The task:
Please reproduce the listing in its entirety, exactly as written, but without images.

Input for this task:
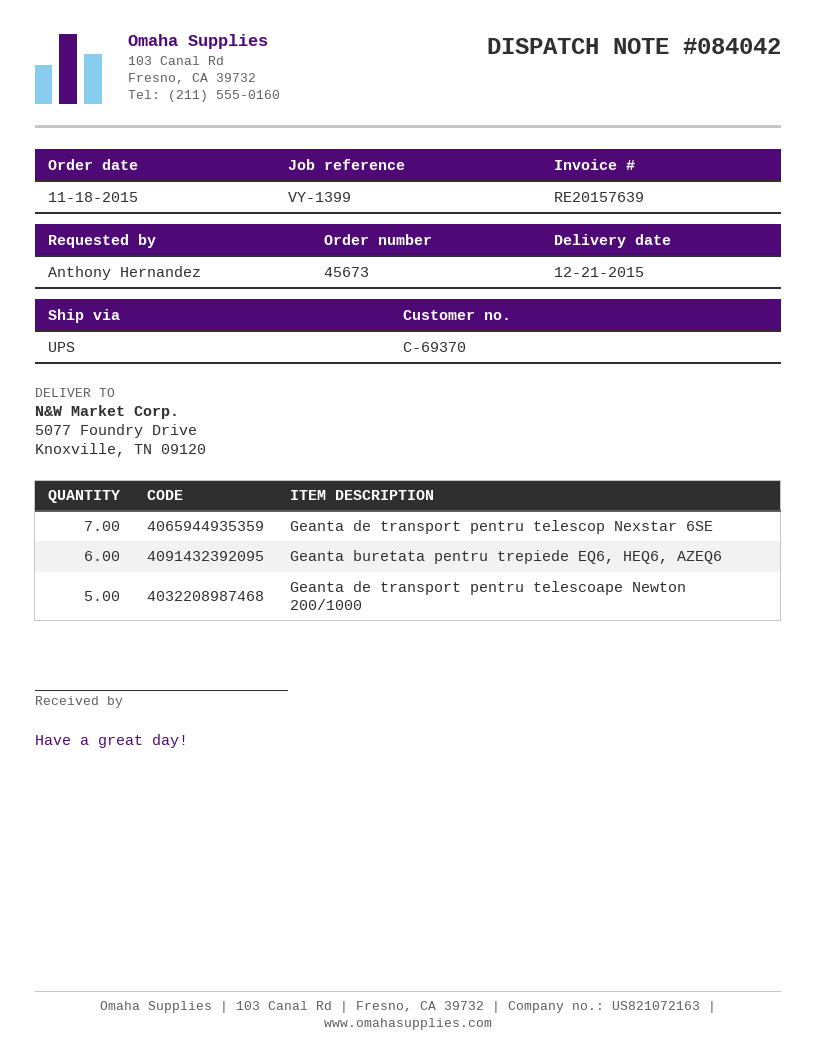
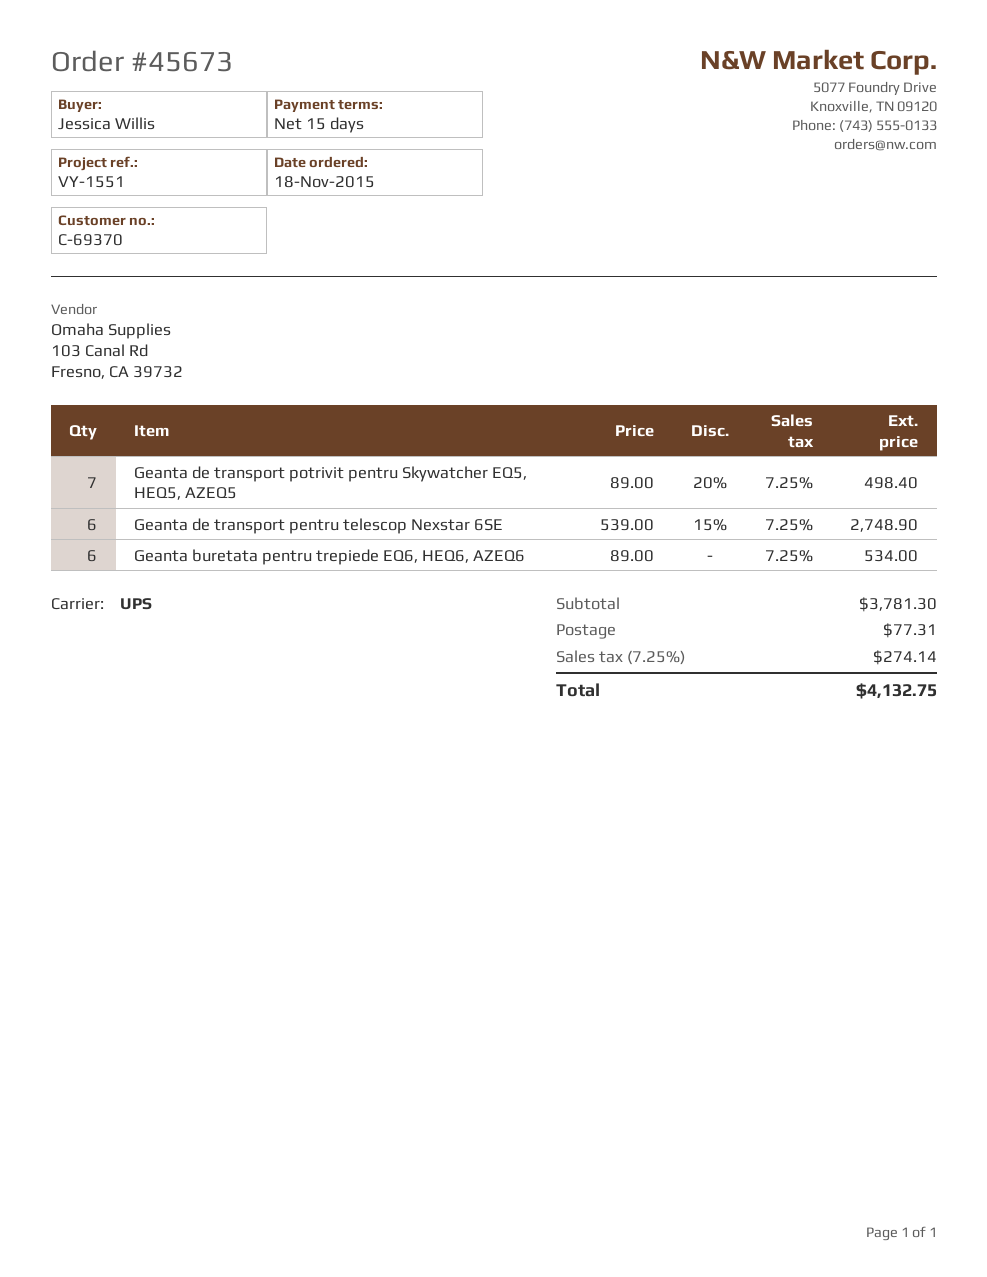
reference: VY-1399 -> VY-1551
ordered by: Anthony Hernandez -> Jessica Willis
Geanta de transport pentru telescop Nexstar 6SE: 7 -> 6
Geanta de transport pentru telescoape Newton 200/1000: 5 -> none
Geanta de transport potrivit pentru Skywatcher EQ5, HEQ5, AZEQ5: none -> 7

Answer section:
reference: VY-1399 -> VY-1551
ordered by: Anthony Hernandez -> Jessica Willis
Geanta de transport pentru telescop Nexstar 6SE: 7 -> 6
Geanta de transport pentru telescoape Newton 200/1000: 5 -> none
Geanta de transport potrivit pentru Skywatcher EQ5, HEQ5, AZEQ5: none -> 7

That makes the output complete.